▶ **WHAT IS NEEDED**
Scan the listing below for "none", then report every line that has it.

*** INFORMATION Section Begins ***

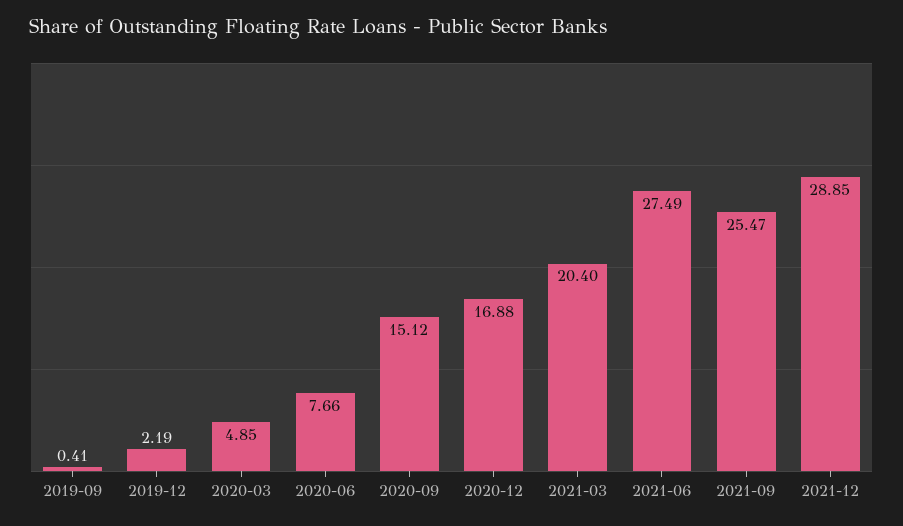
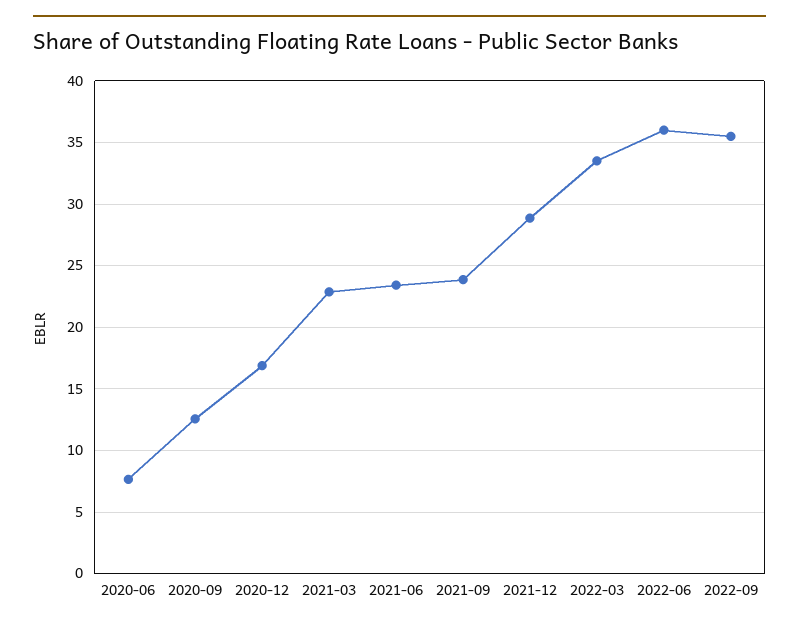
2019-09: 0.41 -> none
2019-12: 2.19 -> none
2020-03: 4.85 -> none
2020-09: 15.12 -> 12.5
2021-03: 20.4 -> 23
2021-06: 27.49 -> 23.5
2021-09: 25.47 -> 24
2022-03: none -> 33.5
2022-06: none -> 36
2022-09: none -> 35.5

*** INFORMATION Section Ends ***

▶ **WRITTEN RESPONSE**
2019-09: 0.41 -> none
2019-12: 2.19 -> none
2020-03: 4.85 -> none
2022-03: none -> 33.5
2022-06: none -> 36
2022-09: none -> 35.5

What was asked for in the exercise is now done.